I can't just pretend like the overzealous pricing strategies of gaming companies, particularly those connected to the CCP through Tencent, aren't harmful to the entire industry. Those who saw the Diablo Immortal trainwreck and identified it as the absolute worst of the worst were fortunate never to have spied the many other China-centric online games with equally as horrendous monetisation practices. It's simply the way of game design around there, and any kick to the stomach that cancer on the industry takes is a win in my books. But it already seems as though this slap to the face is being recalled by the NPPA, and if that happens these sorts of practices will only become emboldened which will give Tencent and it's friends the courage to enact these ideas further and further abroad. There really is no winning with this one, is there?

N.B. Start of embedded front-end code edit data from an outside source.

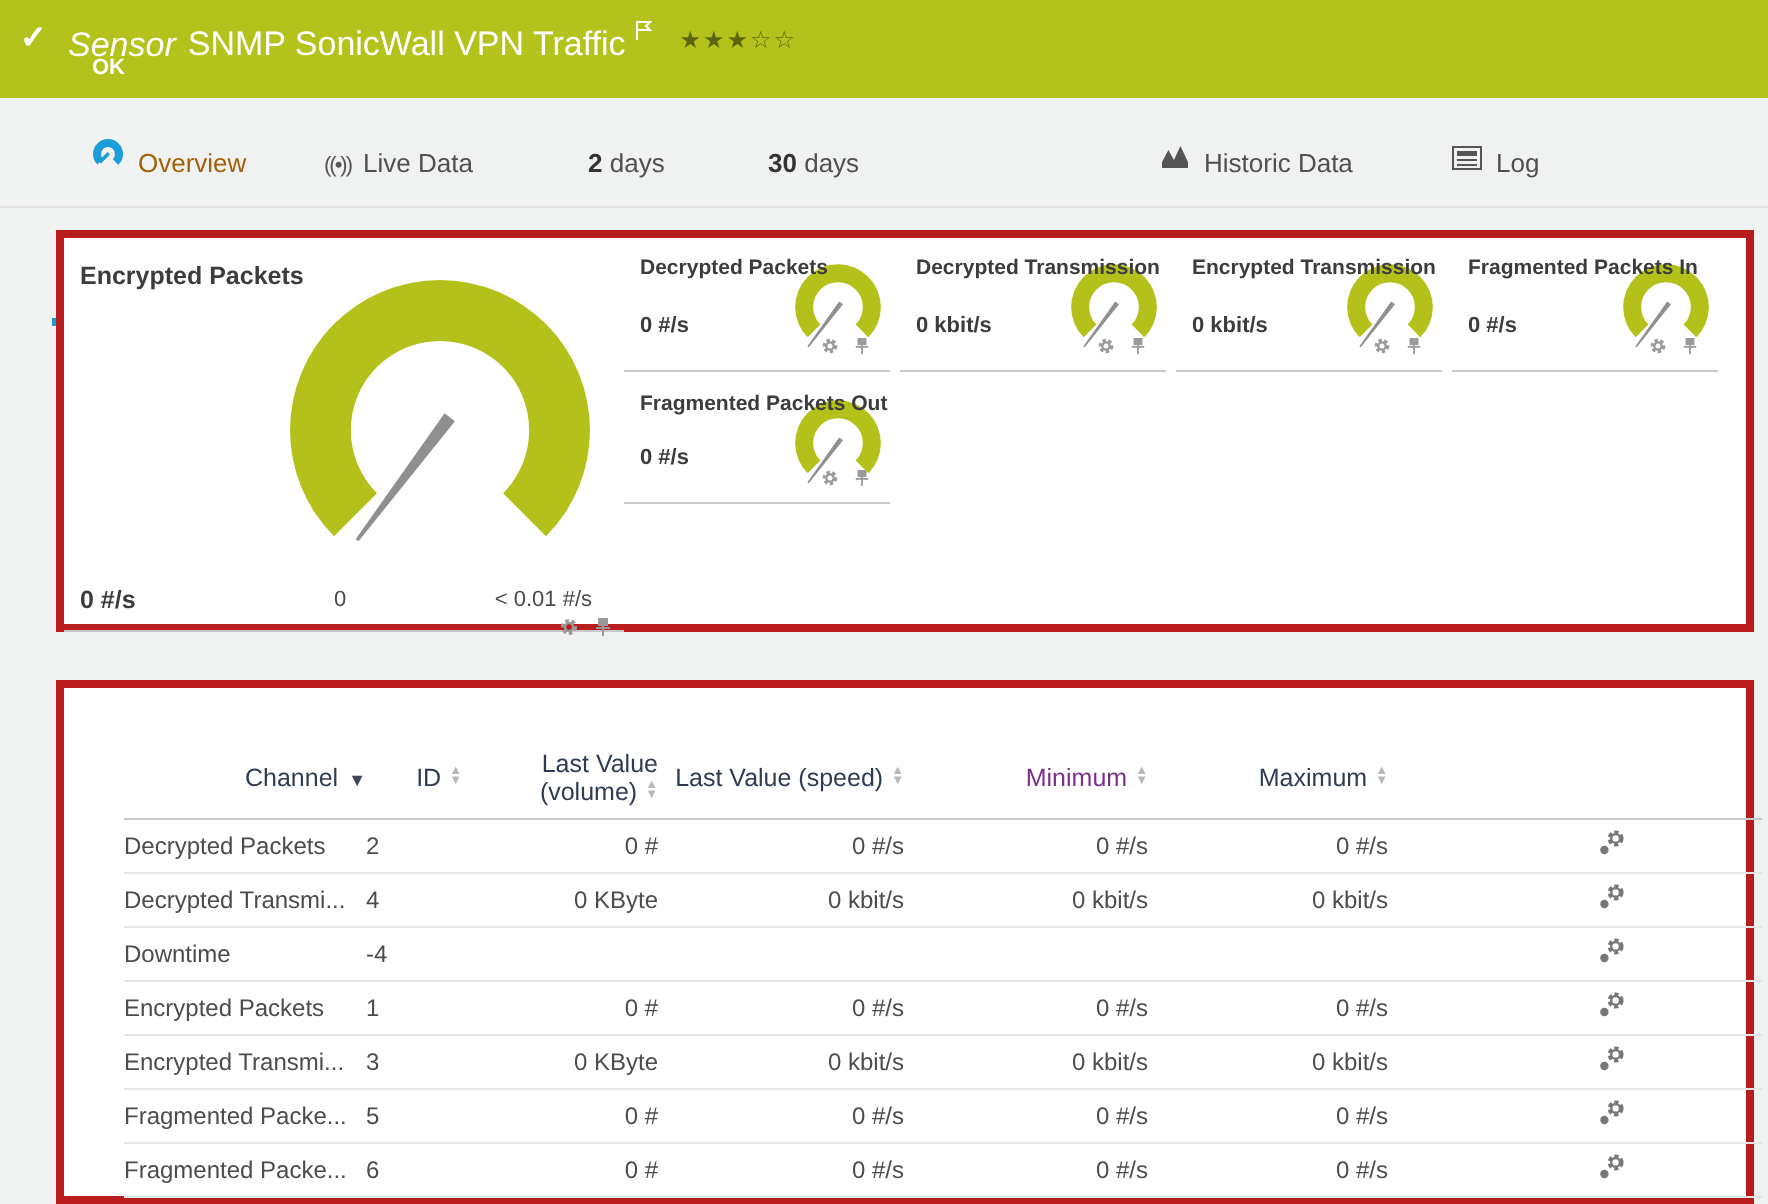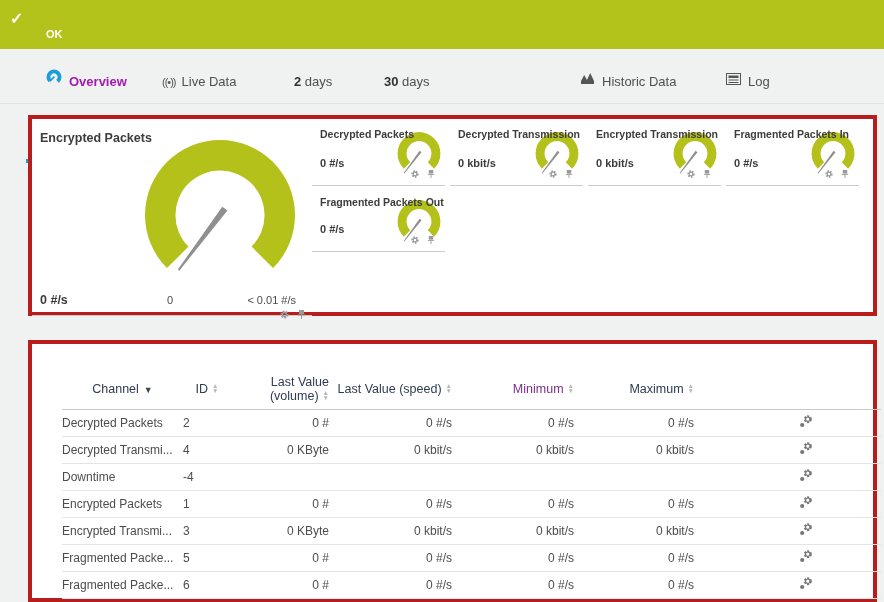--- a/index.html
+++ b/index.html
@@ -71,6 +71,12 @@
 
 <div class="topbar">
   <span class="check">✓</span>
+  <div class="titleline">
+    <span class="sensorword">Sensor</span><span>SNMP SonicWall VPN Traffic</span><span class="flag"><svg width="9" height="11" viewBox="0 0 9 11">
+          <path d="M1.5 1 V10" stroke="#fff" stroke-width="1" fill="none"></path>
+          <path d="M1.5 1 H8 L6 3 8 5 H1.5 Z" fill="none" stroke="#fff" stroke-width="1"></path>
+        </svg></span><span class="stars"><span>★★★</span><span>☆☆</span></span>
+  </div>
   <div class="okstate">OK</div>
 </div>
 

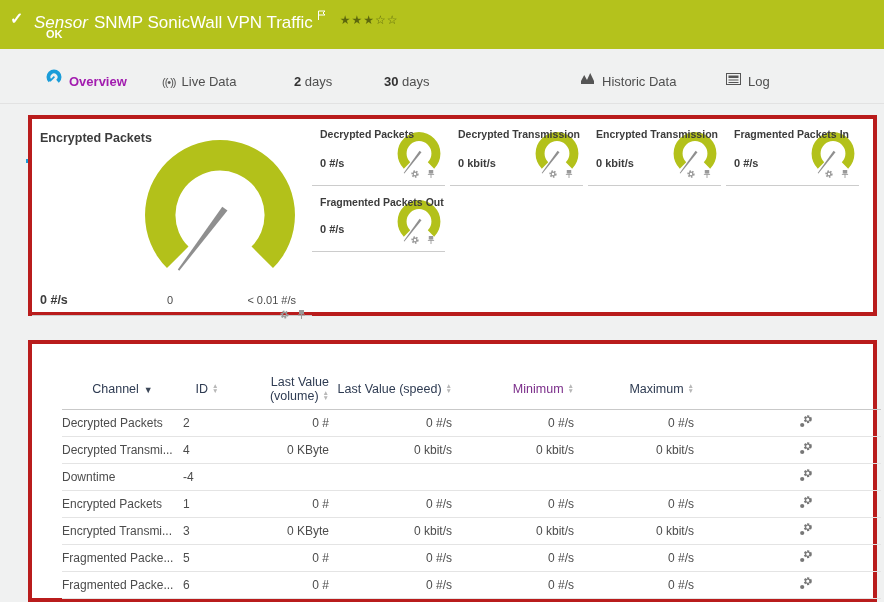--- a/index.html
+++ b/index.html
@@ -21,7 +21,7 @@
          white-space:nowrap; cursor:pointer; }
   .tab .ticon { display:inline-block; vertical-align:middle; margin-right:7px; margin-top:-3px; }
   .tab strong { color:#333; }
-  .tab.active { color:#a21caf; font-weight:bold; }
+  .tab.active { color:#a16207; font-weight:normal; }
   .underline { position:absolute; left:26px; top:97px; width:120px; height:4px; background:#1b9dd9; }
   .bc { font-size:11px; color:#555; letter-spacing:-1px; margin-right:6px; }
 

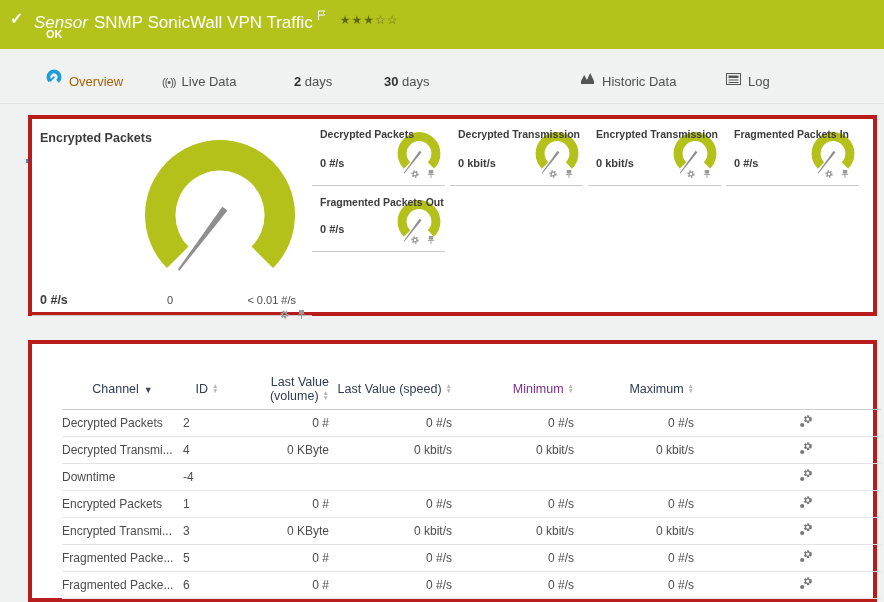--- a/index.html
+++ b/index.html
@@ -54,7 +54,7 @@
   table.channels { position:absolute; left:30px; top:25px; width:819px; border-collapse:collapse; table-layout:fixed; }
   table.channels th { font-size:12.5px; font-weight:normal; color:#2e3b52; height:40px;
                       vertical-align:middle; text-align:right; padding:0; cursor:pointer; }
-  table.channels th.l { text-align:center; }
+  table.channels th.l { text-align:right; }
   table.channels th.min { color:#7b2e8a; }
   table.channels thead tr { border-bottom:1px solid #c9c9c9; }
   table.channels tbody tr { border-bottom:1px solid #e4e4e4; }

So it's looking like another big year of industry changing over in China for how the country is attempting to define it's relationships with gaming in an international market that is coming to greater favour them with every passing month. Will China's Government stick to their guns and kneecap one of it's most profitable sectors all in the pursuit of proving a point? Will the NPPA turn around with their tail between their legs and relent to the money-moving industries that dwarf them? Will Feng Shixin live up to the vibe I get reading his name and use the resentment and shame from being removed as fuel to power his origin story as an anti-videogame pro-regulation supervillain? Find out in this year's season of: China hates games!